シャディクは無表情で、その他の5人のパイロット科の女生徒は殺気立っているが、関心すらないのか見てすらいない。
「シャディク・ゼネリ、貴方はこの決闘に何を賭ける?」
「……邪魔、しないで貰おうか。――細かく指定する必要はあるかい?」
「いらないよ」
それは二重の意味であり――細かく指定するまでもなく理解している事と、実際に実行する事が無い事を暗に示している。
「『私』からはいつも通り――やってみせろよ、シャディク・ゼネリ」
その声色はグエル先輩の時とは違い、何の期待すらしてないのは、セセリアからも容易に感じ取られた。
「『賽は投げられた(アレア・ヤクタ・エスト)』――決闘を承認する」
『――『アナハイム・エレクトロニクス』代表に問う。あれは『ガンダム』か?』
『はい、型式番号『XXXG-00W0』ウイングガンダムゼロカスタムです!』
決闘開幕、遥か上空にて、専用のビームライフルから極太のビームを撃ち放つ『天使』の如きガンダムの姿が映り――シャディクが搭乗するミカエリスは咄嗟に回避したが、残り5機のベギルペンデは回避行動が遅れてシールドで防御してしまい、一射目でシールド越しから各部損傷が入るほどの致命打を受けてしまい、間髪入れずに放たれる第二射でシールド諸共一掃され、全機大破判定となる。
『……大破判定で転がっている敵MSに追い打ちを掛けるのは、正直どうかと思うが?』
『戦場に転がっているオブジェクトを有効活用しただけですよ? いやはや、まさか大将首が役立たずの随伴機を庇うとは思ってもいませんでしたがねぇ』
一機だけ難を逃れたミカエリスが空中に舞うウイングゼロに突進するも――第三射は変わらず大破判定で転がっている5機のベギルペンデに向けられており、その射線に割って入ったミカエリスが全部受け止めて大破し、決闘終了となる。
『グラスレー社のMSは防御に定評があると聞いてましたが、どうやら聞き間違いだったようですねぇ。――ああ、自社製のMSの性能が不足しているのならジェガンを融通出来ますが?』
『彼』は煽りに煽るが、サリウスCEOは憮然とした表情で沈黙するのみだった。
……やはりというか、この『悪魔』相手に数の有利など数字の上での意味しか持たなかったようであり、良いように有効活用される未来しかないだろう。

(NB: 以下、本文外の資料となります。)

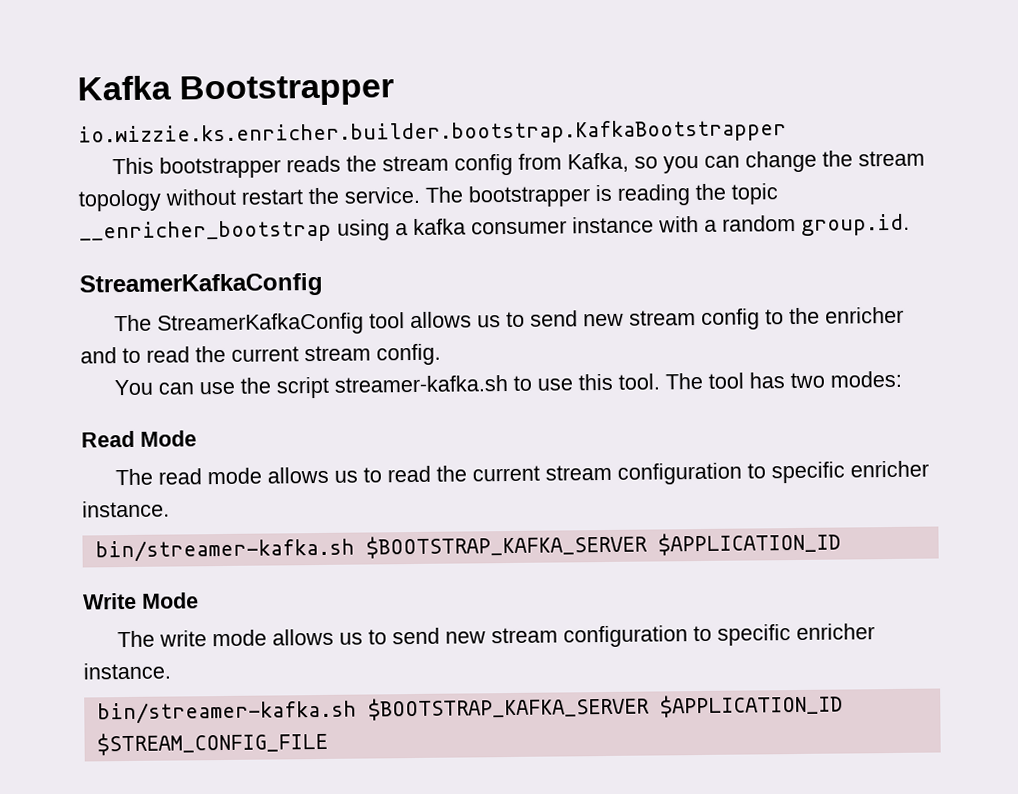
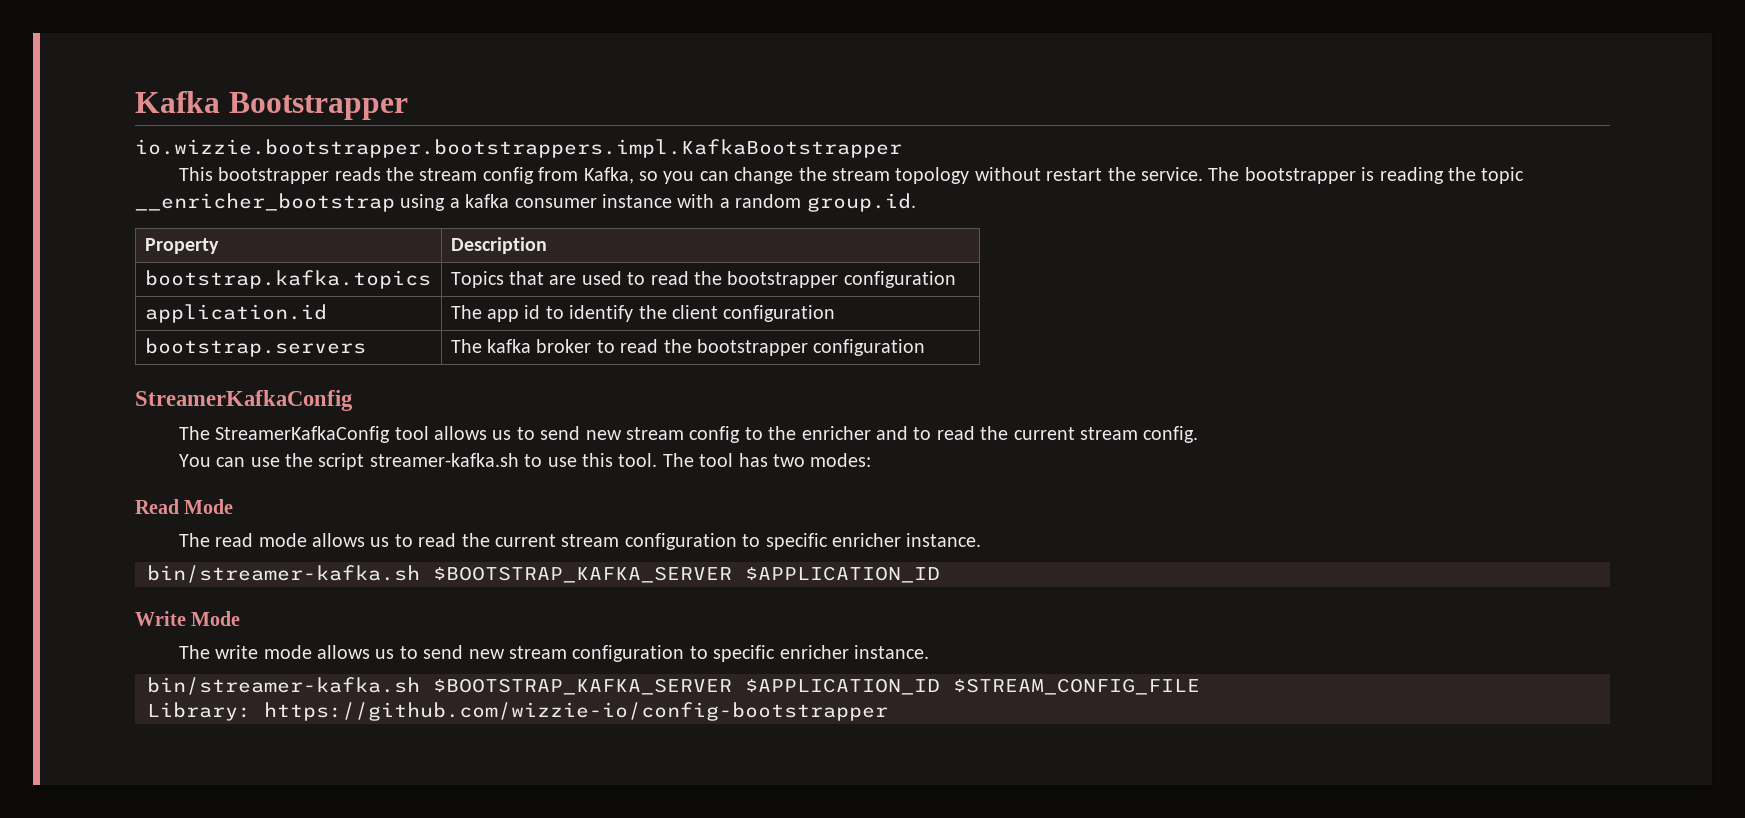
[78,119,787,148] io.wizzie.ks.enricher.builder.bootstrap.KafkaBootstrapper -> [135,139,902,158] io.wizzie.bootstrapper.bootstrappers.impl.KafkaBootstrapper
(910, 224) none -> [144,238,219,254] [450,237,547,254] [144,270,431,289] [450,271,956,288] [144,304,327,323] [450,305,836,322] [144,338,366,357] [450,339,926,356] // Property | Description // bootstrap.kafka.topics | Topics that are used to read the bootstrapper configuration // application.id | The app id to identify the client configuration // bootstrap.servers | The kafka broker to read the bootstrapper configuration
(328, 743) none -> [147,702,888,721] // Library: https://github.com/wizzie-io/config-bootstrapper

『当機はコストと実用性を度外視し、高性能のみを追求して設計されたMSです。推力・機動性・運動性・飛行能力、あらゆる分野において最高水準の性能を誇ります。――弱点があるとすれば、パイロットが生身の人間である事ぐらいですね!』
この決闘では主力武装を3射しただけで終わったので、その性能を碌々発揮出来てないが『……それ、普通の人間では乗れないって暗に言っているのでは?』『いつもの事だな』と全員が『普通の人間が乗ったらミンチになる』殺人的な高機動という共通認識を抱いて納得する。
『主力武装はツインバスターライフル、決闘出力で持ち味が一切発揮されてませんが――実際の最大威力はスペースコロニーを一撃で破壊可能であり、最大3連射出来ます。また、2挺に分離して別方向に同時射撃も可能だったりします』
最大威力についてはいつもの与太話だなとスルーされ『決闘出力のビームでシールド越しから撃破余裕とはな……』『なぁ、これ、本当に基準大丈夫だったのか?』と、様々な角度から議論される。
『分離した2挺のバスターライフルを水平に構え、引き金を引きながら回転する事で360度薙ぎ払える、ローリングバスターライフルなんて頭悪い事も出来ますよ!』
実演こそ無かったが、その頭悪い光景は容易に想像出来るので『天使のような姿なのに悪魔じみている……』と率直な感想を漏らす者が多かった。
『――以上の性能から、単機での制圧戦、一撃離脱戦法を得意とする機体となっております。今流行りのオールレンジ攻撃は無いですが、圧倒的な火力の前では些細な問題ですね!』
このMSが最も輝く状況下、それは多数対多数のMSが衝突する大戦場であり、一撃で数十単位のMSを撃破する『天使』のようで『悪魔』な『ガンダム』の姿が目に浮かぶようだ。
『――それで、その唯一の弱点については、どう対処しますの? まさか、パイロットに『超人』を用意しろ、とは仰るまい?』
『はい、当機には人体と精神の脆弱性・不安定さを解決する為に導入された『操縦インターフェイス』を採用しています!』
とんでもなく胡散臭い笑顔で、『彼』は自信満々で断言するのだった。――多くの者はこの時点で『今回のオチはそれかぁ』と項垂れるのだった。